Article about Emotions influencing Learning and Processing from August 7th, 2015
- http://neurosciencenews.com/learning-memory-emotion-limbic-system-2393/

Our hearing involves emotions or better yet known as neurotransmitters that conduct the chemicals which we call emotions. It also holds key neurotransmitters to learning.
 
I know when my tinnitus is louder than usual especially in middle of my head I start getting more fidgety and nervous even more than usual...
 
This is some interesting stuff. I can definitely relate. I had never considered the connection between the brain's emotional processing centers and T. But, it makes sense. Personally, I am a somewhat reserved person, emotionally. This part of my personality is likely rooted in early childhood lessons. Boys don't cry, etc.

I am also a person whose T was never particularly bothersome. That is to say, although it was moderate to severe (that is, always present, and relatively loud), I had more or less habituated to it. When I did consciously hear it, it didn't really bother me, I would just sort of acknowledge it and move on.

Anyway, regarding the different ways we process emotion. As I understand it, it is the primitive amygdala that initiates the processing of emotion. For some T sufferers, particularly those who are not very bothered by it, that emotional processing has been redirected to the frontal lobes. In my case, I am starting to put 2 and 2 together here. I have probably suppressed my own emotional processing from childhood conditioning, and moved it away from the amygdala to my frontal lobes, long before I got tinnitus. As my T developed, the amygdala may have just said "move along, nothing to see here."
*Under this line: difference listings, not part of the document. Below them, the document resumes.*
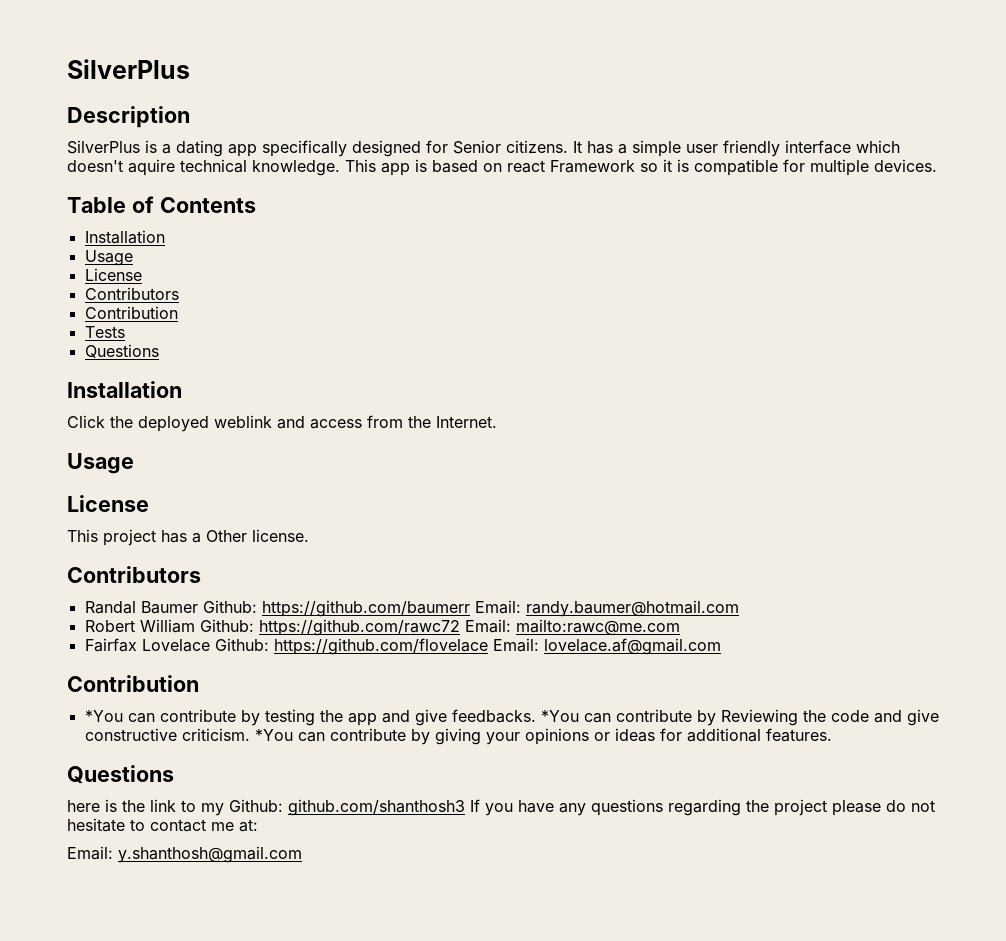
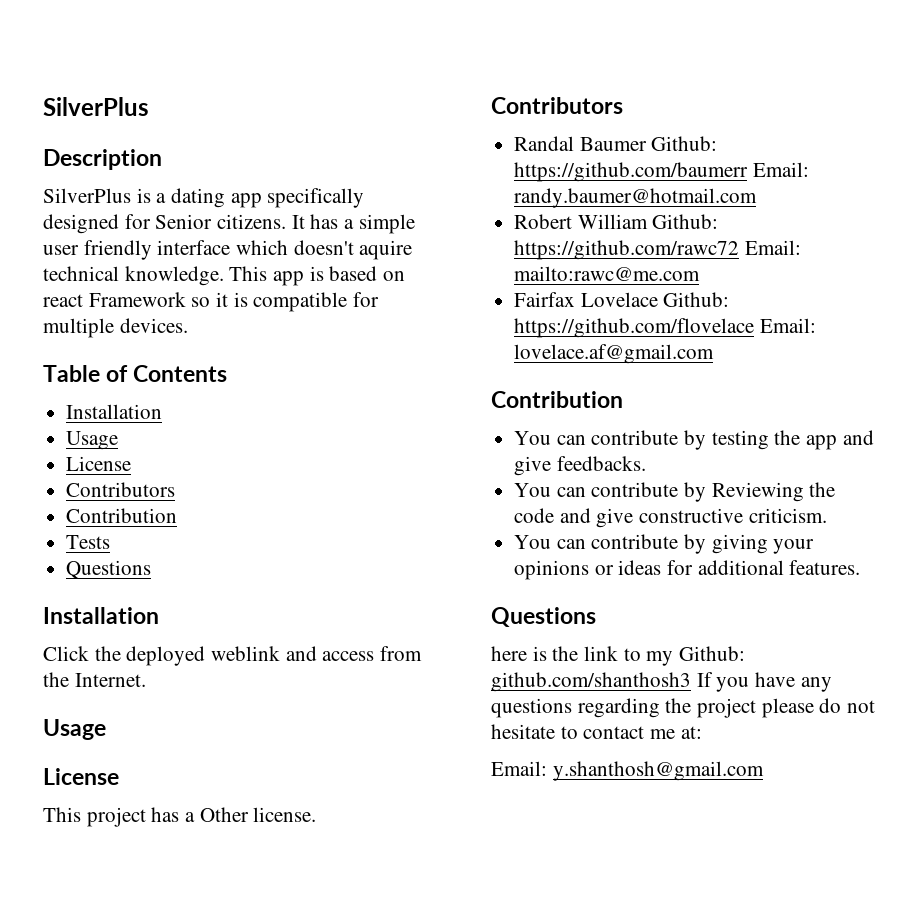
- *You can contribute by testing the app and give feedbacks. *You can contribute by Reviewing the code and give constructive criticism. *You can contribute by giving your opinions or ideas for additional features.
+ You can contribute by testing the app and give feedbacks.
+ You can contribute by Reviewing the code and give constructive criticism.
+ You can contribute by giving your opinions or ideas for additional features.

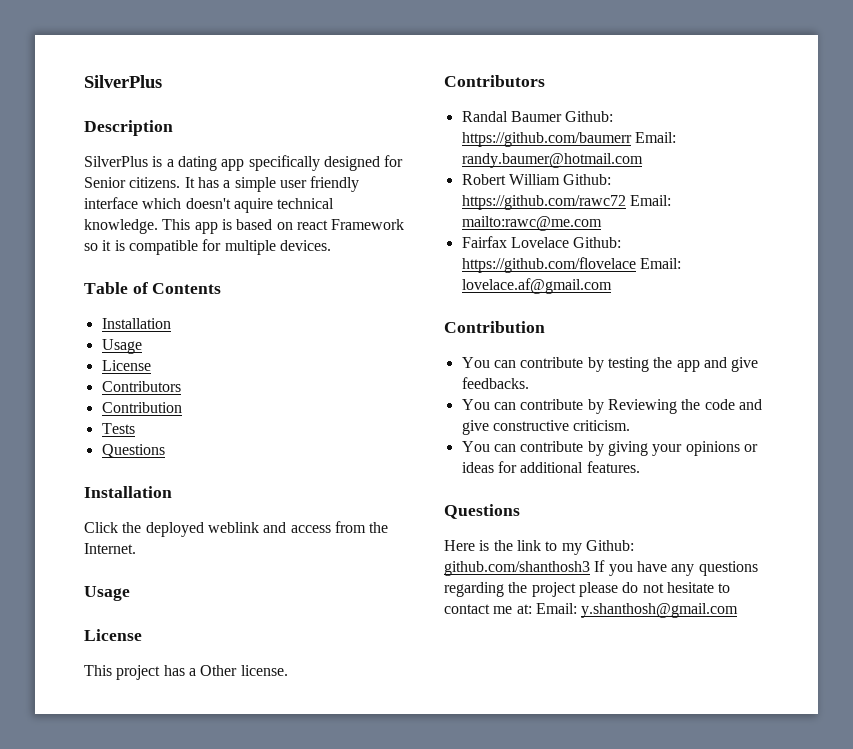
- here is the link to my Github: github.com/shanthosh3 If you have any questions regarding the project please do not hesitate to contact me at:
- Email: y.shanthosh@gmail.com
+ Here is the link to my Github: github.com/shanthosh3 If you have any questions regarding the project please do not hesitate to contact me at: Email: y.shanthosh@gmail.com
Interesting stuff! Unfortunately, my T has gotten worse recently, and I have not yet "habituated" to its higher volume/intensity. And that's why I have ended up here! I am intrigued by @I who love music's posts about the "back to silence" method, and am starting to do it...
 
This is some interesting stuff. I can definitely relate. I had never considered the connection between the brain's emotional processing centers and T. But, it makes sense. Personally, I am a somewhat reserved person, emotionally. This part of my personality is likely rooted in early childhood lessons. Boys don't cry, etc.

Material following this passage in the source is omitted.